Australia is known for having all kinds of curious creatures and life that might remain still undiscovered. As it turns out, this holds true too for the nation-continent's oceans: 155 miles off Sydney, researchers led by the University of New South Wales recently located a cluster of volcanoes in the sea, possibly 50 million years old.
The scientists were on Australia's new ocean-going vessel, Investigator. While looking for the nursery grounds for larval lobsters and routinely mapping the sea-floor, they ran across the volcanoes in 16,000 feet of water, a release said.
The cluster is four extinct volcanoes--they are calderas, which form after a volcano erupts and the land around it collapses to form a crater. The largest of these formations is a little under a mile across the rim and rises 2,296 feet from the sea floor, University of New South Wales said in a release.

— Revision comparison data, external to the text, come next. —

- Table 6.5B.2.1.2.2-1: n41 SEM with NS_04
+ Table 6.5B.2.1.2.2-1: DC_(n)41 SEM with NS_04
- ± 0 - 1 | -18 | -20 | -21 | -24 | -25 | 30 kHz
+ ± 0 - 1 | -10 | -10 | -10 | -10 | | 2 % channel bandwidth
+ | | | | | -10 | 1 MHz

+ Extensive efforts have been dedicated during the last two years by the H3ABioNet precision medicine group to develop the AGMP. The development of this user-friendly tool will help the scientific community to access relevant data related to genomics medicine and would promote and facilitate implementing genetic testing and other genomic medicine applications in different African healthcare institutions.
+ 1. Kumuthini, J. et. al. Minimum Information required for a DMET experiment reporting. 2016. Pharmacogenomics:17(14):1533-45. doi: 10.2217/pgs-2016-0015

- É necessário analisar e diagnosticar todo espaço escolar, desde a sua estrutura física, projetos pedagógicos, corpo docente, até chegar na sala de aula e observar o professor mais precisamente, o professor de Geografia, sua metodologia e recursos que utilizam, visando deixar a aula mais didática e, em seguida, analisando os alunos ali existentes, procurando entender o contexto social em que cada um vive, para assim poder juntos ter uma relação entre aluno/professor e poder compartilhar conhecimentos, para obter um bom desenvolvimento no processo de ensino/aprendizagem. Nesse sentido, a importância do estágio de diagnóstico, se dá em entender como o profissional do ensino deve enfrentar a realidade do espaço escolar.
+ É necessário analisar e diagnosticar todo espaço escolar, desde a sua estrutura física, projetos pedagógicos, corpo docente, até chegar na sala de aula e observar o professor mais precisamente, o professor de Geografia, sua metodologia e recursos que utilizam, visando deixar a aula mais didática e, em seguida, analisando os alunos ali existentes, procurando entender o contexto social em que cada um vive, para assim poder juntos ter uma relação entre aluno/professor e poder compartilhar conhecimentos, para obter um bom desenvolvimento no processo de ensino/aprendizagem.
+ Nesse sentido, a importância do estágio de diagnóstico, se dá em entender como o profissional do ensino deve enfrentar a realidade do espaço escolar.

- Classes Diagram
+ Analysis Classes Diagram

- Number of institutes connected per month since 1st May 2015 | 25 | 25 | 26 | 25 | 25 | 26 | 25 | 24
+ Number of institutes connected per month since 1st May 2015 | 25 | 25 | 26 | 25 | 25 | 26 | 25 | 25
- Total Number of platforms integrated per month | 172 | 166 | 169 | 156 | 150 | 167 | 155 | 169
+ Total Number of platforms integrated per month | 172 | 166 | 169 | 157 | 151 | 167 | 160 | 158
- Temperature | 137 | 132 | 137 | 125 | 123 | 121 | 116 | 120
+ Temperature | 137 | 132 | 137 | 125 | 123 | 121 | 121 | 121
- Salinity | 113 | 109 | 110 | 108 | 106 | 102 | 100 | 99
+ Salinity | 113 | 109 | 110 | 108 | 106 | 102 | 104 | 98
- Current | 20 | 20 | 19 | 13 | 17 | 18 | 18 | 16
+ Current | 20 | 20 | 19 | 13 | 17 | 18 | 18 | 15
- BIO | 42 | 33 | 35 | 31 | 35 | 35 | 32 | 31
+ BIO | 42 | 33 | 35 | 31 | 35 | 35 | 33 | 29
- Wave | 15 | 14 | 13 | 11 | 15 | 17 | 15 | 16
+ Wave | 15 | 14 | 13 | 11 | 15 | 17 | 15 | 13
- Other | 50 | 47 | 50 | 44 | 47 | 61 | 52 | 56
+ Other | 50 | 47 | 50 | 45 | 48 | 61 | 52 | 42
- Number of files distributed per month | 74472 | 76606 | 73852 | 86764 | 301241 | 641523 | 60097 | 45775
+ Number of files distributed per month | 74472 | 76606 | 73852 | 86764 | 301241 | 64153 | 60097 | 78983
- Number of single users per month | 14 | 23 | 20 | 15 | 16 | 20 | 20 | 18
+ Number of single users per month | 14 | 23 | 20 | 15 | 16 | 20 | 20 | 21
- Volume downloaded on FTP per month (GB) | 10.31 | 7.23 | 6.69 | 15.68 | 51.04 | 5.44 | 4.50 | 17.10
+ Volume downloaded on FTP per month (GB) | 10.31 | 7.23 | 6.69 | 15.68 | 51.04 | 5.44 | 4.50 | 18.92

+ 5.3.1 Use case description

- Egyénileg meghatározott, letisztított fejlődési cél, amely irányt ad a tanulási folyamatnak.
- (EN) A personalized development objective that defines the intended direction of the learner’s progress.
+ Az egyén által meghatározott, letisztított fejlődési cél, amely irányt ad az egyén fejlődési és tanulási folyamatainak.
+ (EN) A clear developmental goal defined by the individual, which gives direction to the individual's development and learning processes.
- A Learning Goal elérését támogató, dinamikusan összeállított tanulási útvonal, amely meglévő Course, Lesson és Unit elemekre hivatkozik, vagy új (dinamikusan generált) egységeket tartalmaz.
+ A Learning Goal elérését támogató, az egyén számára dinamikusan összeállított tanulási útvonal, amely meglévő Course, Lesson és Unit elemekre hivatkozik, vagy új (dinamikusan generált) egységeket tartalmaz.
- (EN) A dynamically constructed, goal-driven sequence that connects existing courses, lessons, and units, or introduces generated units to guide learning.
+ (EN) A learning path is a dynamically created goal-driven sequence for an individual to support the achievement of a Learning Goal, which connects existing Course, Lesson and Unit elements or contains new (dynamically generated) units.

The cluster was not found before now because the previous Marine National Facility (MNF) research ship, Southern Surveyor, only was able to map the sea floor to 9,842 feet, "leaving half of Australia's ocean territory out of reach," points out Professor Richard Arculus, of the Australian National University, who is an igneous petrologist and an expert on volcanoes, a release noted.
Finding volcanoes will yield much information on the area's geological history. "They tell us part of the story of how New Zealand and Australia separated around 40-80 million years ago and they'll now help scientists target future exploration of the sea floor to unlock the secrets of the Earth's crust," Arculus said, in the release.